Considering Litigation in India | Part I – Beware of what you wish for!

It is a common view among members of the business community that engaging in litigation is a time consuming and distracting exercise. It takes away precious resources from the business and management, which can instead be productively deployed in enhancing business value. But, sometimes litigation is inevitable. From an Indian context, in many cases, it is unavoidable. However, it should ideally only be a means to achieve a larger commercial objective. But, all foreign investors and businesses should bear in mind that the realities of enforcement in India are very different from a developed market. The Indian judicial system is agonizingly slow and eventually if one does obtain a final decision from the first level courts, they may still have to contest the verdict through multiple appellate levels. The World Bank’s 2019 report for “Doing Business” ranks India at 163 out of 190 countries for enforcement of contracts. On an average, it takes 1,445 days to enforce a contract in India! But, that is just an average. In reality, commercial disputes depending on their complexity can meander within the judicial system for much longer. In this backdrop, it is important for all parties to approach disputes in India from a resolution standpoint as opposed to a ‘winner takes all’ approach.

This write up is part of a series through which we will discuss the dispute scenario in India, examples of pain points within the system and some practical recommendations to navigate the system. This is of course for those people who are not accustomed to the realities and nuances of the judicial system in India. Usually, apart from large domestic corporations, most businesses in India or foreign businesses operating in India have seldom encountered a commercial litigation with the Indian judicial system.

Present Day Challenges

But, before we delve into navigating the challenges within the system, it may be useful for domestic and foreign business persons to firstly understand the present challenges.

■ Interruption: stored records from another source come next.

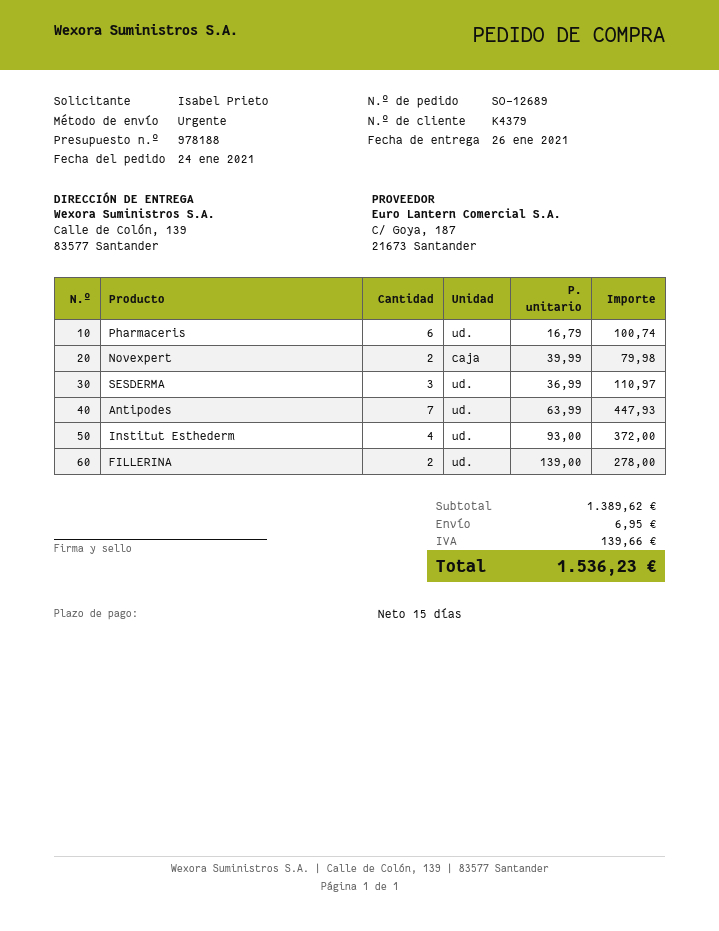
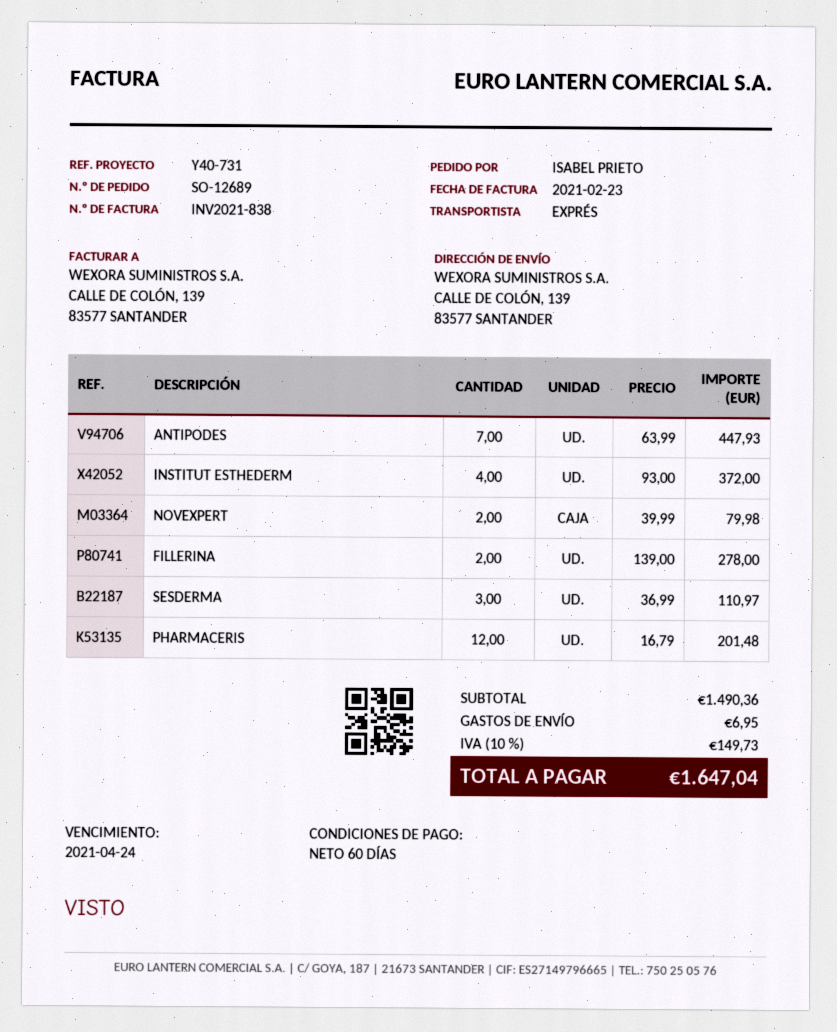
payment terms: 15 days -> 60 days
Pharmaceris: 6 x 16.79 = 100.74 -> 12 x 16.79 = 201.48
subtotal: 1389.62 -> 1490.36
tax: 139.66 -> 149.73
total: 1536.23 -> 1647.04

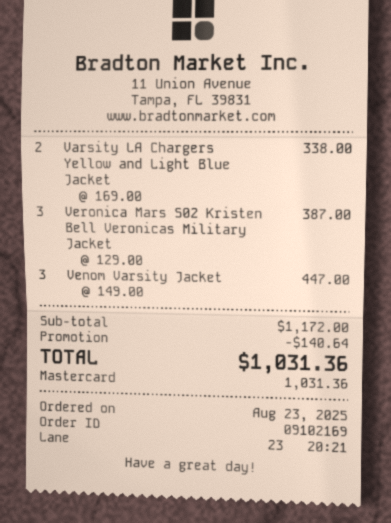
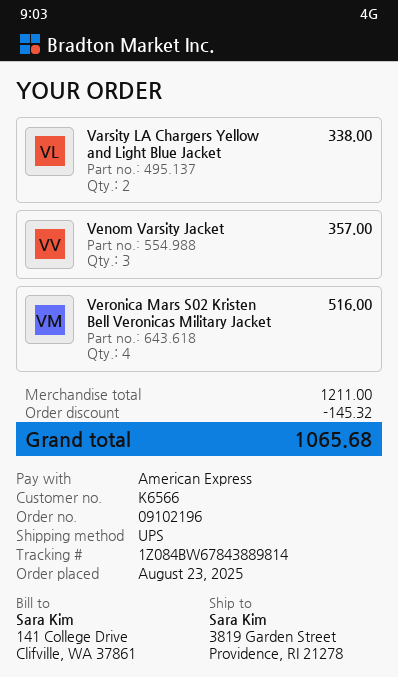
order number: 09102169 -> 09102196
payment method: Mastercard -> American Express
Veronica Mars S02 Kristen Bell Veronicas Military Jacket: 3 for 387.00 -> 4 for 516.00
Venom Varsity Jacket: 3 for 447.00 -> 3 for 357.00
subtotal: 1172.00 -> 1211.00
discount: 140.64 -> 145.32
total: 1031.36 -> 1065.68

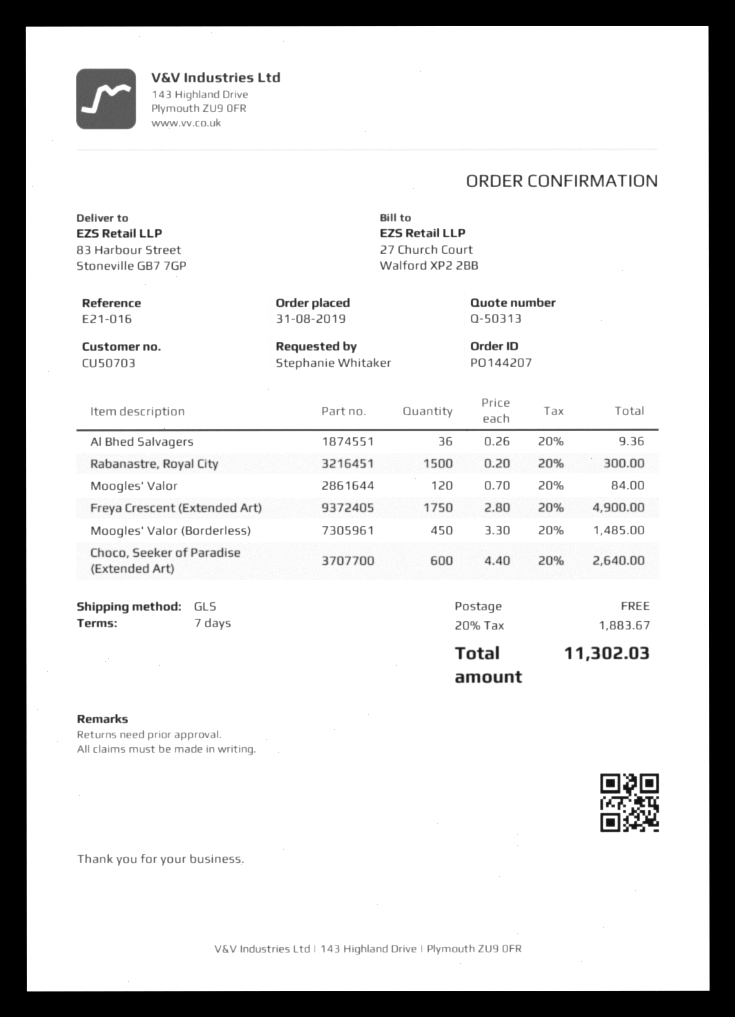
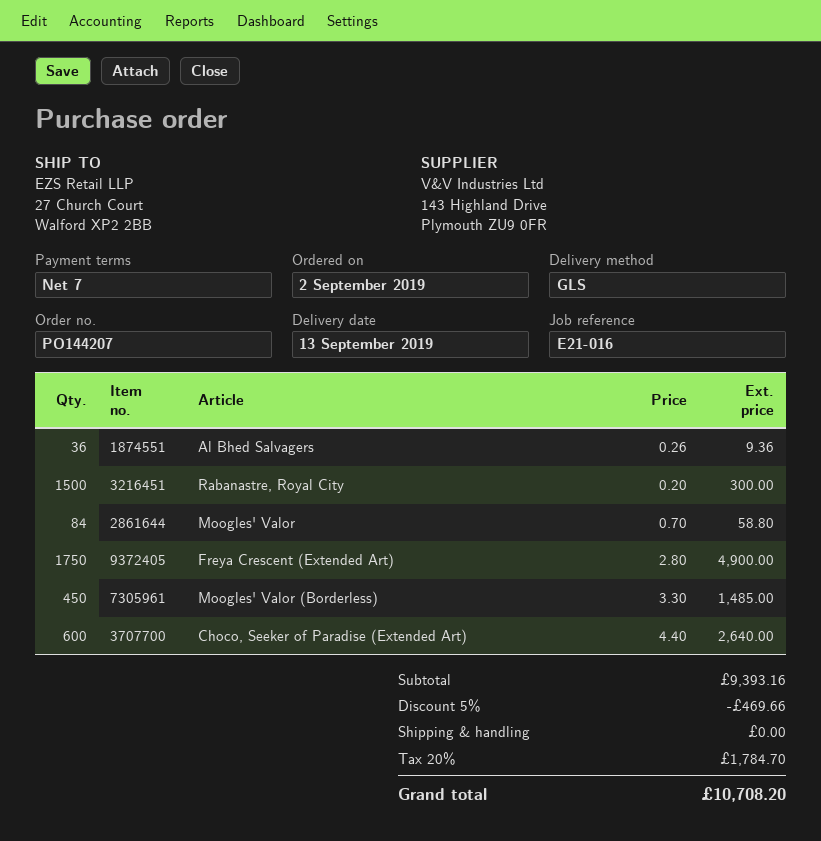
order date: 2019-08-31 -> 2019-09-02
ship to: 83 Harbour Street, Stoneville GB7 7GP -> 27 Church Court, Walford XP2 2BB
Moogles' Valor: 120 x 0.70 = 84.00 -> 84 x 0.70 = 58.80
discount: none -> 5% = 469.66
tax: 20% = 1883.67 -> 20% = 1784.70
total: 11302.03 -> 10708.20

Structure of litigation practices: Litigation practice in India is usually separated from the transactional or advisory side of legal practice. Hence, litigators normally have only a peripheral knowledge of the workings of a transaction and the processes involved in concluding it. For instance, when a dispute does arise from a concluded M&A deal, it is not just the final agreements that matter. But many a times the dispute could involve aspects from while the deal was being structured. The documents that were reviewed in the due diligence process could provide vital clues in an M&A litigation. A detailed understanding of the transactional side can offer invaluable insights in a litigation scenario; to ask the right questions and probably raise the relevant issues. But, litigation teams rarely combine the expertise of transaction teams who could provide such assistance during the planning stages of a litigation. 

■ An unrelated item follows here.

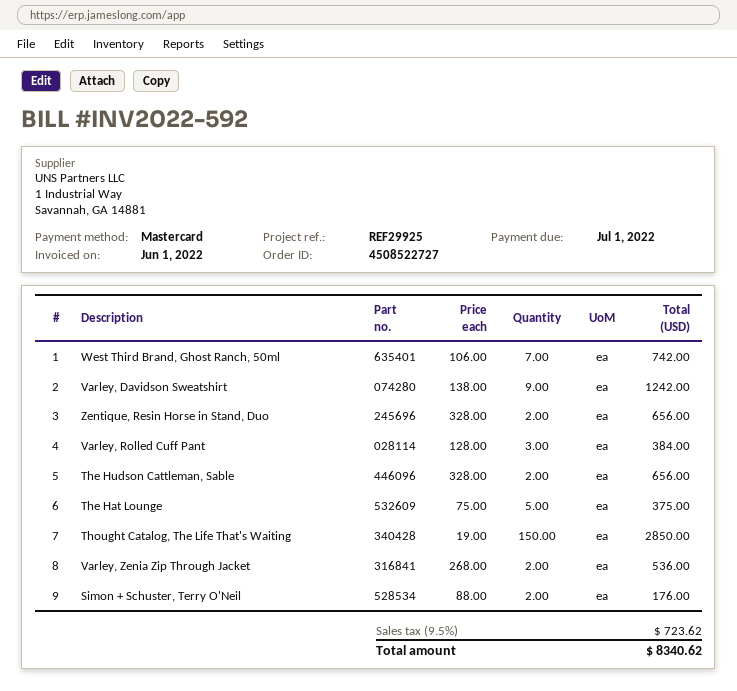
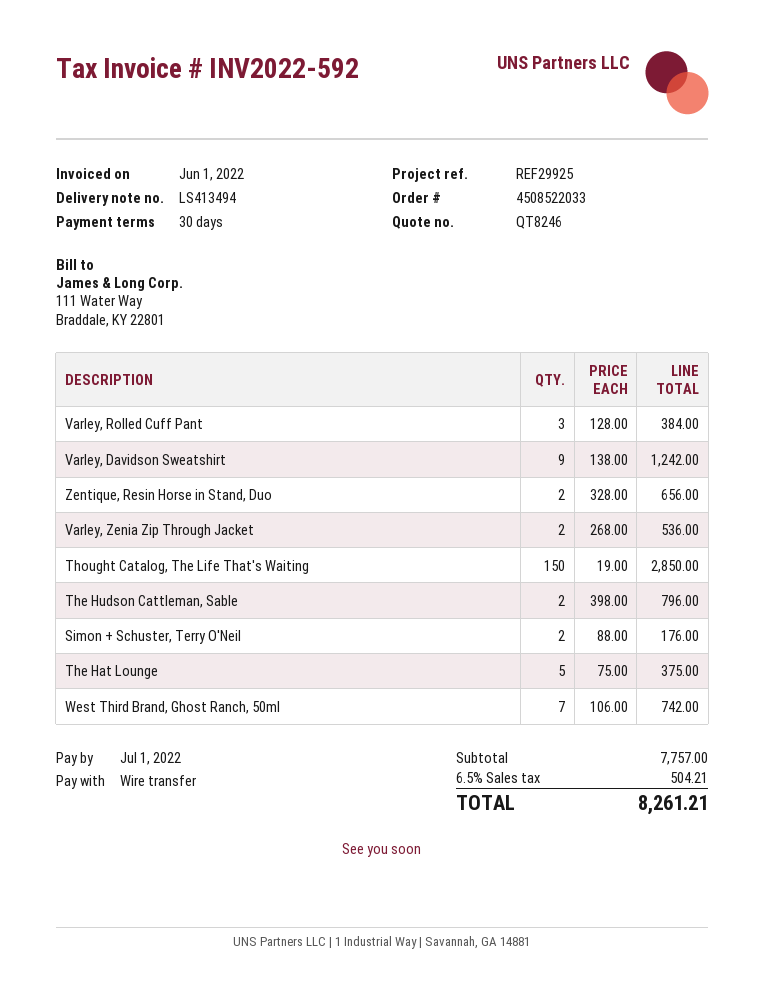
order number: 4508522727 -> 4508522033
payment method: Mastercard -> bank transfer
The Hudson Cattleman, Sable: 2 x 328.00 = 656.00 -> 2 x 398.00 = 796.00
tax: 9.5% = 723.62 -> 6.5% = 504.21
total: 8340.62 -> 8261.21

General approach to litigation: Most litigation practices across India handle commercial litigation under the general civil litigation area of practice. While many commercial disputes are contractual disputes on property or supply of goods or services, the nature of the commercial dispute is becoming more nuanced. Complex disputes around specialized sectors have been reaching the judicial system and the lack of sectoral specialization at a trial level is evident.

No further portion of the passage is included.